Migrating data from Azure Machine Learning to CVAT


This guide explains how to migrate datasets and annotations from Azure Machine Learning (ML) Data Labeling component to CVAT.

It covers projects created for Object Identification (Bounding Box) and Instance Segmentation (Polygon) tasks, including Azure Blob Storage integration, dataset preparation, annotation export from Azure ML, task creation in CVAT, and annotation import.

Migrating Object Identification (Bounding Box) and Instance Segmentation (Polygon) Projects

Existing projects created in Azure ML Data Labeling can be migrated to CVAT, allowing you to continue working with your datasets and annotations on the CVAT platform.

The migration process for Object Identification (Bounding Box) and Instance Segmentation (Polygon) projects is nearly identical. In this guide, we will use an Object Identification project as an example.

Exporting Annotations from Azure ML

  1. On the Data Labeling page in Azure ML, select the project you want to migrate.

    Azure ML Data Labeling project list

  2. Open the project and click Export to begin exporting the annotation data.

    Export button in Azure ML

  3. In the export dialog, select the following options:

    • Asset type: Labeled
    • Export format: COCO file
    • Coordinate type: Absolute
    • Export File Name: Optional

    The most important settings are Export format and Coordinate type. These must be configured correctly to ensure that the annotations can be successfully imported into CVAT.

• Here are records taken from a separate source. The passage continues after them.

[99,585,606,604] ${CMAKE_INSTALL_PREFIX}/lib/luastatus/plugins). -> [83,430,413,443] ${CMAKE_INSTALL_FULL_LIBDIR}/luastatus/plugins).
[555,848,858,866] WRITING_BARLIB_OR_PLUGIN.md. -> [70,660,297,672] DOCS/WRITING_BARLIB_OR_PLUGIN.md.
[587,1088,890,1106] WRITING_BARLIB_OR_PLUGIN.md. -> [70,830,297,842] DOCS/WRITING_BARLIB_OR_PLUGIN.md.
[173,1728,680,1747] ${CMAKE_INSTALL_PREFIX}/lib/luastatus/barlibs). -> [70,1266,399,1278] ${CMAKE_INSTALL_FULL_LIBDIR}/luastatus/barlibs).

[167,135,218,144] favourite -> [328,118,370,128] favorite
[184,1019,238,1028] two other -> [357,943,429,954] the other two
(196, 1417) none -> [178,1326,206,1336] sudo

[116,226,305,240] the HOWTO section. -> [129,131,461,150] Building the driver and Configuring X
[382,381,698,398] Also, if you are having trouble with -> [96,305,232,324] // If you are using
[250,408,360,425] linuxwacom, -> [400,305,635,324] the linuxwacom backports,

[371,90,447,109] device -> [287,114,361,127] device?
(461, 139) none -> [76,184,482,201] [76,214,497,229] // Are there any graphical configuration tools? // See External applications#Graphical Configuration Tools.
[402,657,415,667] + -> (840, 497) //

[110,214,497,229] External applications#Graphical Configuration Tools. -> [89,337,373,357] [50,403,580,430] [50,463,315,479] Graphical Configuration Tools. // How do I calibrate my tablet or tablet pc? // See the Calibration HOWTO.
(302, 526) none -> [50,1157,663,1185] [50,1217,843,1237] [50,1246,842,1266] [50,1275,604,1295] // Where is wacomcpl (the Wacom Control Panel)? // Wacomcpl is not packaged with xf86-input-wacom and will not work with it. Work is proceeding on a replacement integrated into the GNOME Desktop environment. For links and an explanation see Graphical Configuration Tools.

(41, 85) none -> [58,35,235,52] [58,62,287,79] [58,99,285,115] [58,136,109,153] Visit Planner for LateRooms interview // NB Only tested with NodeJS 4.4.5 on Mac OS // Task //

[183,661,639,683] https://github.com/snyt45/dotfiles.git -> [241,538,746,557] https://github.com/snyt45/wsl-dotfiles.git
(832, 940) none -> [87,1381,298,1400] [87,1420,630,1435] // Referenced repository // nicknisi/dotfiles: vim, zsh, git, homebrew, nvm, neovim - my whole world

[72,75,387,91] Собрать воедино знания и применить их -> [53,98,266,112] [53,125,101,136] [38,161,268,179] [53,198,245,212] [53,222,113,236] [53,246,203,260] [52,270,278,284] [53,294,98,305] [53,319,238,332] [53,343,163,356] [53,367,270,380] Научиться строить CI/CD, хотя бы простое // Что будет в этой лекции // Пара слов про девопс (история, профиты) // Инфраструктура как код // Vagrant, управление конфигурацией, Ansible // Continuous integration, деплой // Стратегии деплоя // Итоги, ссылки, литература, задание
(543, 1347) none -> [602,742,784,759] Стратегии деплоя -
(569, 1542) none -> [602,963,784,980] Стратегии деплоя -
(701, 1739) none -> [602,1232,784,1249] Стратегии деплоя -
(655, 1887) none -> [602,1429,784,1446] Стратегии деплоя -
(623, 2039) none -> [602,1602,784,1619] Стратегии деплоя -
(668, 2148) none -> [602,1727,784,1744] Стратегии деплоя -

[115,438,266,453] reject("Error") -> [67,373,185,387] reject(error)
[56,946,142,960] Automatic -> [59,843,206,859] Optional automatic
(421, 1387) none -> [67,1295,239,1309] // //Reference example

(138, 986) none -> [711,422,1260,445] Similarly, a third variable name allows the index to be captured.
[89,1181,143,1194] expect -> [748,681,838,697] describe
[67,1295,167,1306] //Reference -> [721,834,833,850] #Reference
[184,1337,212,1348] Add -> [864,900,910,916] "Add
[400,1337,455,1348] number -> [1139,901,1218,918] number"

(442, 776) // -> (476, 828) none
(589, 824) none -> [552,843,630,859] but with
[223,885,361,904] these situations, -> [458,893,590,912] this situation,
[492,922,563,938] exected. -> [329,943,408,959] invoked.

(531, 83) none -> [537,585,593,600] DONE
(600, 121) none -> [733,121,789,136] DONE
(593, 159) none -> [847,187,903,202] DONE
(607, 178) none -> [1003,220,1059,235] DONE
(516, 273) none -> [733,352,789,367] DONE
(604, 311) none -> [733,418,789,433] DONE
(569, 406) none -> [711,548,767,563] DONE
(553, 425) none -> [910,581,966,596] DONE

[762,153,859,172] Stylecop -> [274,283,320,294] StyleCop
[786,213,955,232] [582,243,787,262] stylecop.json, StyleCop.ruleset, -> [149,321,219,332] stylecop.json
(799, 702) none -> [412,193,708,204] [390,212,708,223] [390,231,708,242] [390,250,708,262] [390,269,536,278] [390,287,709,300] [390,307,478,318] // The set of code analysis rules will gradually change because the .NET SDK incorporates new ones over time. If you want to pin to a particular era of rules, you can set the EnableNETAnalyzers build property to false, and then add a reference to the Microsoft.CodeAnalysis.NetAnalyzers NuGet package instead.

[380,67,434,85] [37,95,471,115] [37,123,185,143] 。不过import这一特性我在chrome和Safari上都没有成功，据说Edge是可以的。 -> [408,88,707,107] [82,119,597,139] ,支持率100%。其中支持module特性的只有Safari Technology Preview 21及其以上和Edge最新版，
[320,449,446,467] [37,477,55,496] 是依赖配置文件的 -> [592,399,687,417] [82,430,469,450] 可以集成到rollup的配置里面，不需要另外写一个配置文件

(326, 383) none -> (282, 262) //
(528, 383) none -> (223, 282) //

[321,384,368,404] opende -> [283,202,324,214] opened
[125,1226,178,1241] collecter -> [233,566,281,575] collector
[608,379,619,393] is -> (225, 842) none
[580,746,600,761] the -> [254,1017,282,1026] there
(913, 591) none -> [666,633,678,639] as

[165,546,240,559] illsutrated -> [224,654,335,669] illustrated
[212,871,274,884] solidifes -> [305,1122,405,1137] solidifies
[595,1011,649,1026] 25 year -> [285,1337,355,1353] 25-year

    Export dialog settings

  4. Confirm the export by clicking Submit.

    Submit button

  5. Wait until the export process is complete. Once the export file is ready, a notification will appear. Download the exported annotation file.

    Export complete notification

Creating a Task in CVAT

After downloading the annotation file, the next step is to create a task in CVAT. For detailed information about task creation, see the Tasks page documentation.

  1. On the Tasks page, click the + button in the upper-right corner and select Create a new task from the menu.

    Creating a new task in CVAT

  2. A task creation form will open. Specify:

    • Task name
    • Labels

    Task creation form

Adding Labels

  1. Click Add label.

  2. Enter the label name.

  3. Click Continue to create the label.

  4. Repeat the process if additional labels are required.

  5. When finished, click Cancel to close the dialog.

    Adding labels

The added labels will appear in the Constructor.

Labels in the Constructor

If you used categories in Azure ML Data Labeling, as shown below:

Categories in Azure ML

The corresponding labels in CVAT must follow this format:

Animal/Cat
Animal/Dog

The category name comes first, followed by a forward slash (/), then the label name.

Adding the Dataset

There are two ways to add a dataset to the task:

Option 1: Use a dataset stored in Azure Blob Storage

If the dataset was previously uploaded to Azure ML Data Labeling, you can connect it through the Cloud Storage integration described in the Connecting Azure Blob Storage to CVAT section.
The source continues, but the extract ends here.